Running Inference With Hygon DCUs

GPUStack supports running inference on Hygon GPUs. This tutorial will guide you through the configuration steps.

Docker Installation

System and Hardware Support

OS	Architecture	Status	Verified
Linux	x86_64	Support	Ubuntu 22.04

Tools	Verified
Driver	rock-5.7.1-6.2.26-V1.5
DTK	DTK-24.04.3

Supported Backends	Verified
llama-box	Yes
vLLM	Yes
vox-box	Yes

Setup Instructions

Install Driver and DTK

Install Required Packages

Register and log in to Hygon Developer Community: https://developer.hpccube.com/tool/#sdk

Select the appropriate installation method for your system. Download the Driver and DTK(DCU Toolkit), install base on the document community provided.

Verify Installation

# Verify the rocminfo.
# Expected result: Device Type: DCU
rocminfo | grep DCU

# Check if the GPU is listed as an agent.
rocminfo

# Check rocm-smi.
rocm-smi -i --showmeminfo vram --showpower --showserial --showuse --showtemp --showproductname

# Check hy-smi
hy-smi

Configure the Container Runtime

Follow the Docker Installation Guide to install and configure the container runtime.

Installing GPUStack

To set up an isolated environment for GPUStack, we recommend using Docker.
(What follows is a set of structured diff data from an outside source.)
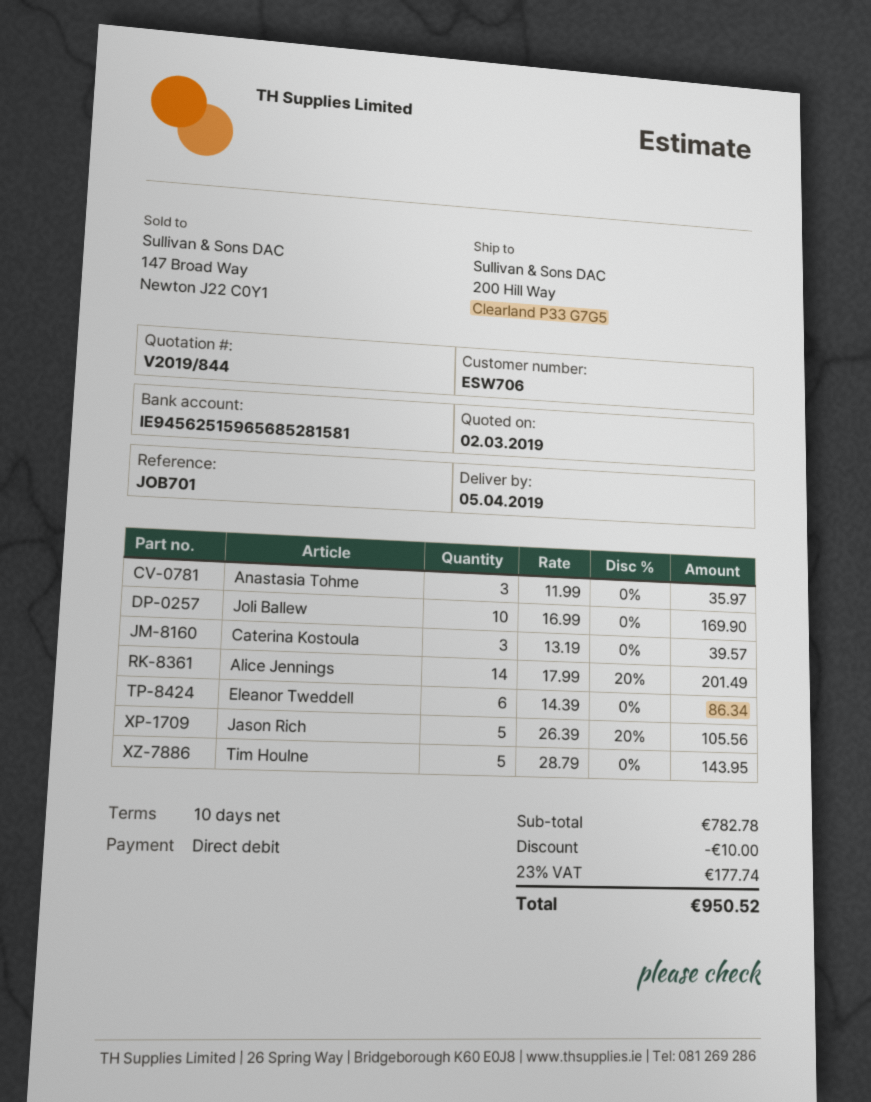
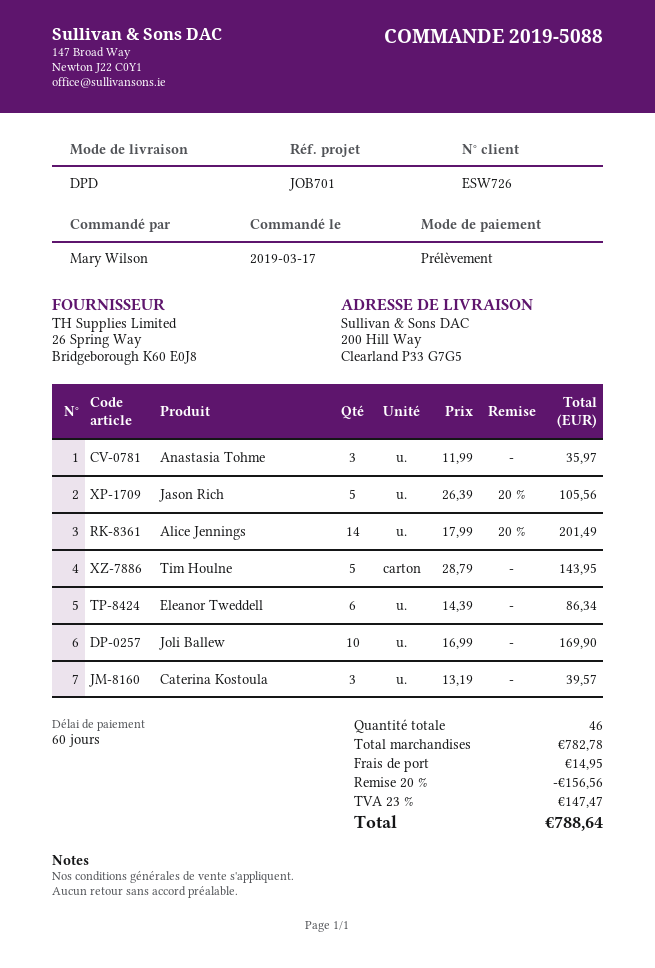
payment terms: 10 days -> 60 days
customer number: ESW706 -> ESW726
discount: 10.00 -> 156.56
shipping: none -> 14.95
tax: 23% = 177.74 -> 23% = 147.47
total: 950.52 -> 788.64

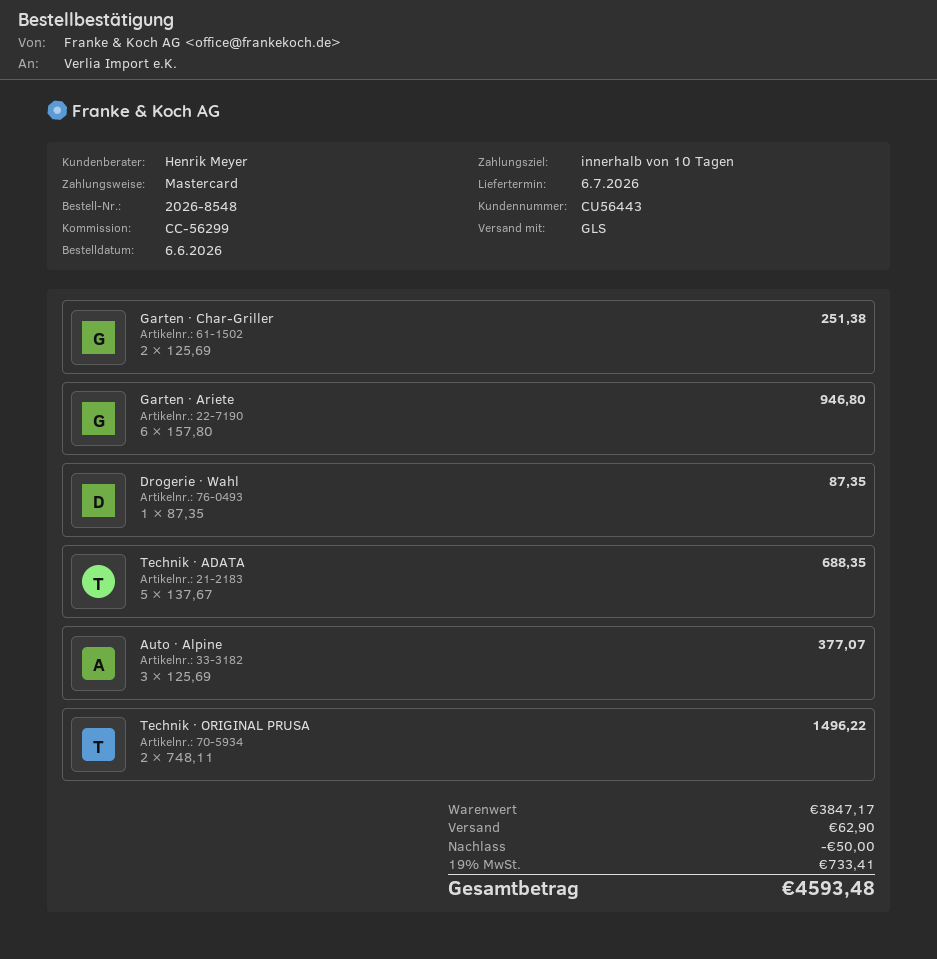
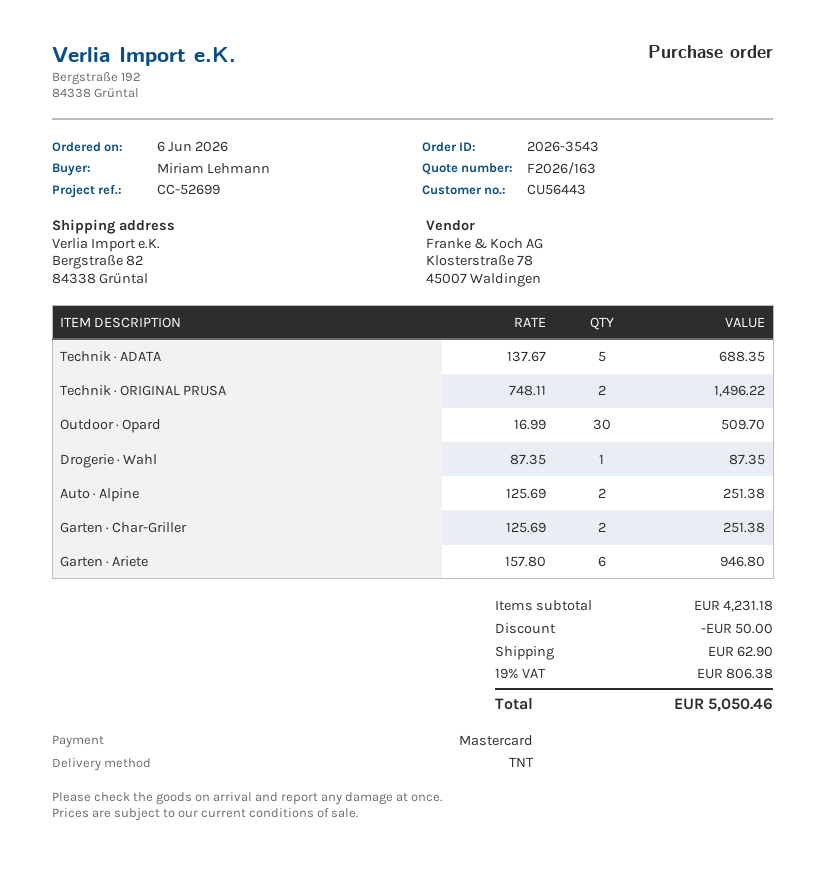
order number: 2026-8548 -> 2026-3543
reference: CC-56299 -> CC-52699
shipping method: GLS -> TNT
Auto · Alpine: 3 x 125.69 = 377.07 -> 2 x 125.69 = 251.38
Outdoor · Opard: none -> 30 x 16.99 = 509.70
subtotal: 3847.17 -> 4231.18
tax: 19% = 733.41 -> 19% = 806.38
total: 4593.48 -> 5050.46

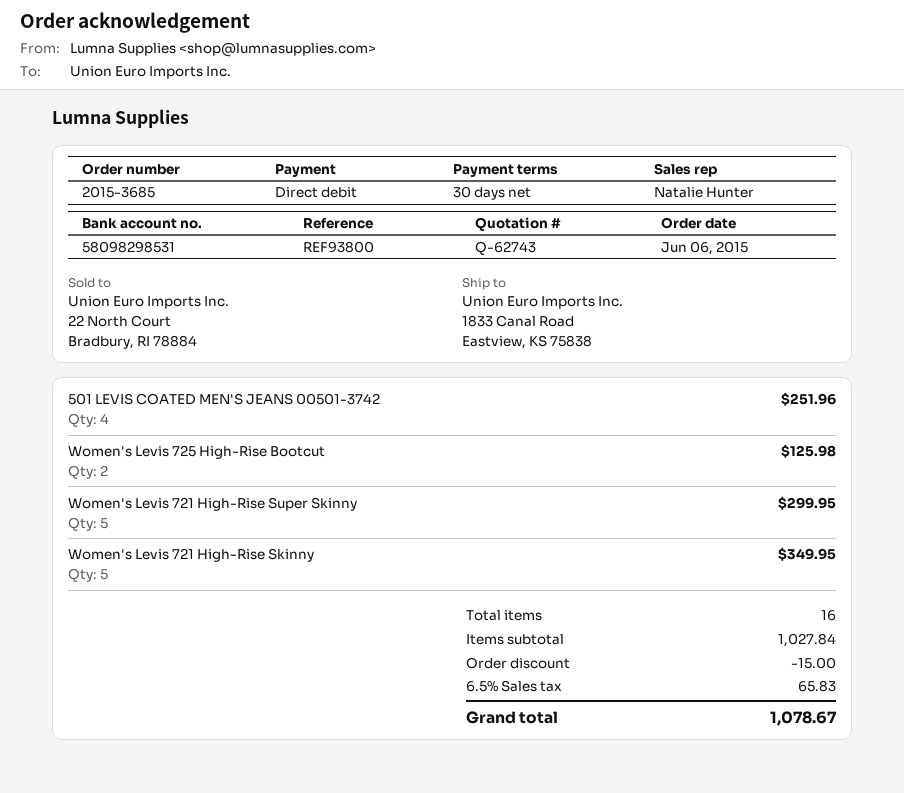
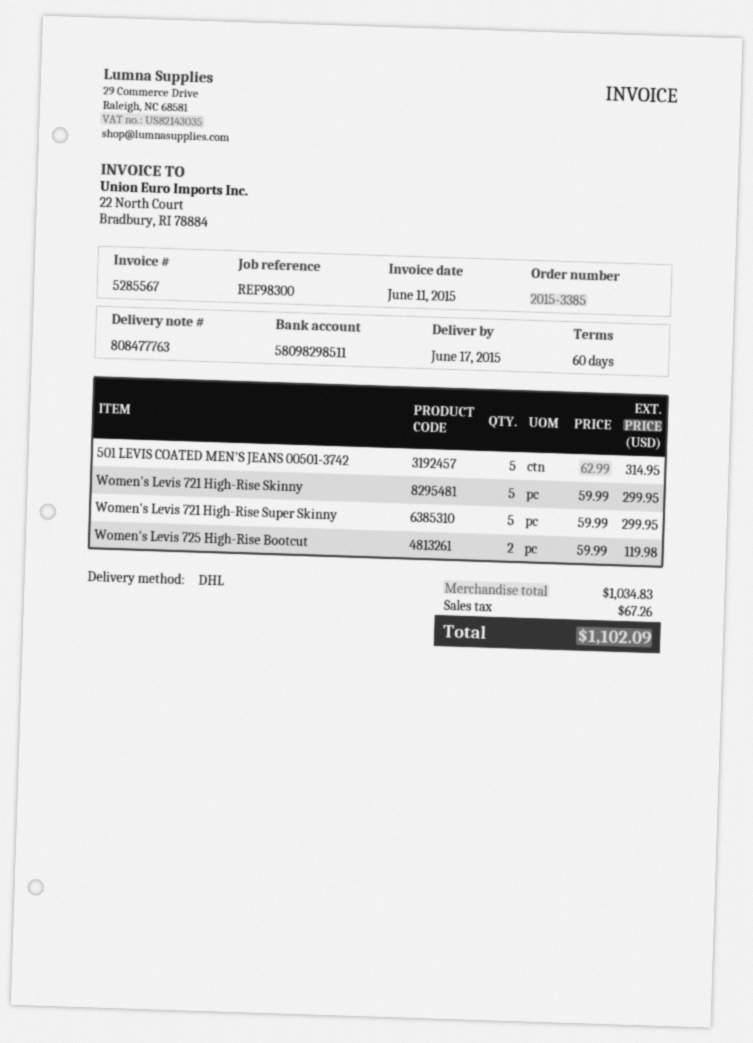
order number: 2015-3685 -> 2015-3385
payment terms: 30 days -> 60 days
reference: REF93800 -> REF98300
bank account: 58098298531 -> 58098298511
501 LEVIS COATED MEN'S JEANS 00501-3742: 4 for 251.96 -> 5 for 314.95
Women's Levis 725 High-Rise Bootcut: 2 for 125.98 -> 2 for 119.98
Women's Levis 721 High-Rise Skinny: 5 for 349.95 -> 5 for 299.95
subtotal: 1027.84 -> 1034.83
discount: 15.00 -> none
tax: 65.83 -> 67.26
total: 1078.67 -> 1102.09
docker run -itd --shm-size 500g \
   --network=host --privileged \
   --group-add video \
   --cap-add=SYS_PTRACE \
   --security-opt seccomp=unconfined \
   --device=/dev/kfd --device=/dev/dri \
   -v /opt/hyhal:/opt/hyhal:ro \
   gpustack/gpustack:v0.5.1-dcu

If the following message appears, the GPUStack container is running successfully:

2024-11-15T23:37:46+00:00 - gpustack.server.server - INFO - Serving on 0.0.0.0:80.
2024-11-15T23:37:46+00:00 - gpustack.worker.worker - INFO - Starting GPUStack worker.

Once the container is running, access the GPUStack web interface by navigating to http://localhost:80 in your browser, you should see that GPUStack successfully recognizes the Hygon DCU Device in the resources page.

Running Inference

After installation, you can deploy models and run inference. Refer to the model management for detailed usage instructions.

non-Docker Installation

System and Hardware Support

OS	Architecture	Status	Verified
Linux	x86_64	Support	Ubuntu 20.04/22.04

Tools	Verified
Driver	rock-5.7.1-6.2.26-V1.5
DTK	DTK-24.04.3

Supported Backends	Verified
llama-box	Yes
vox-box	Yes

Setup Instructions

Install Driver and DTK

The method of installing the Driver and DTK is the same as that in the Docker part above.

Installing GPUStack

Once the environment is set up, install GPUStack following the installation guide.

After installation, GPUStack will detect Hygon DCUs automatically.

Example:

Running Inference

After installation, you can deploy models and run inference. Refer to the model management for usage details.

Note

vllm backend is not supported in non-Docker deployment.